The sending of Paulo Mendes da Rocha's collection to Europe at this moment is a flagrant of the ongoing process of suffocation of Brazilian memory

In addition to the collective dream of living better, nationalities require a common perception of the past. Hence, the destruction of memory referring to struggles for social change is the most serious fascist enterprise for a nation.

A self-respecting community takes care of its memory like someone who drinks water. The alternative is to die. There are no societies without symbologies that selectively sacralize lived experiences. This is what the expression “places of memory” consecrated by French historiography indicates. Such “places” are references of national souls.

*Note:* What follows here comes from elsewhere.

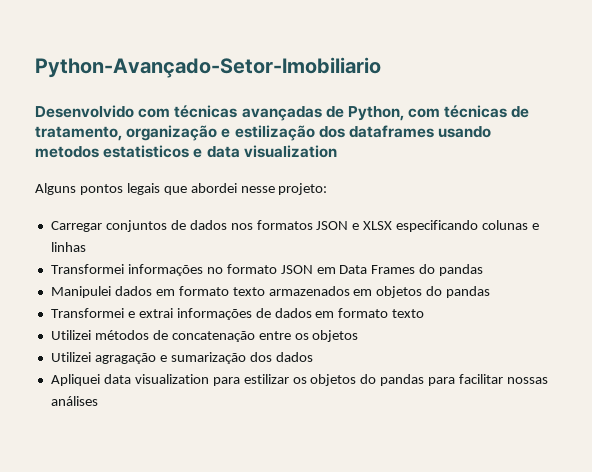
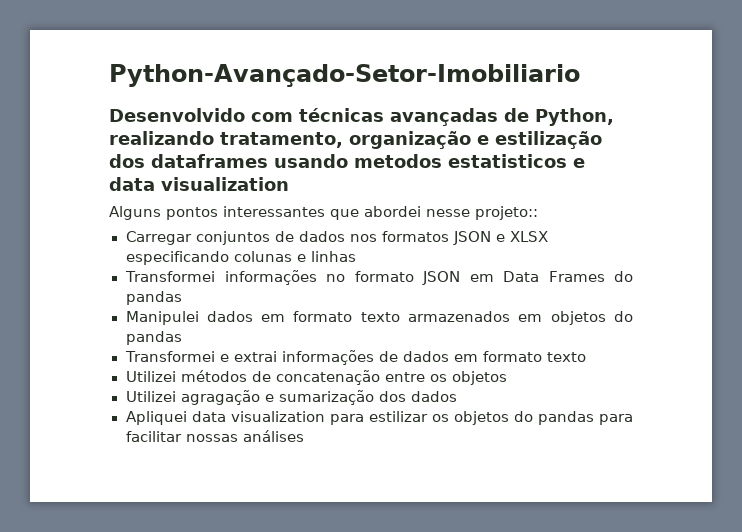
- Desenvolvido com técnicas avançadas de Python, com técnicas de tratamento, organização e estilização dos dataframes usando metodos estatisticos e data visualization
+ Desenvolvido com técnicas avançadas de Python, realizando tratamento, organização e estilização dos dataframes usando metodos estatisticos e data visualization
- Alguns pontos legais que abordei nesse projeto:
+ Alguns pontos interessantes que abordei nesse projeto::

Architecture, being an incisive bearer of messages related to the past and the promises of a better future, has great weight in the construction of collective memory. It is a universally privileged instrument for identifying societies and legitimizing states.

Would Mussolini and Hitler have managed to manipulate Italians and Germans without clashing with the perceptions that these peoples had of their own paths and without injecting them with great expectations as to the glories to come?

Both valued the expressions of Classical Antiquity as an argument to repudiate the “degenerate art” of modernity and promote aesthetics suitable for manipulating the masses according to their totalitarian purposes. Modern art was incompatible with Nazi-fascism. Architecture, don't even mention it!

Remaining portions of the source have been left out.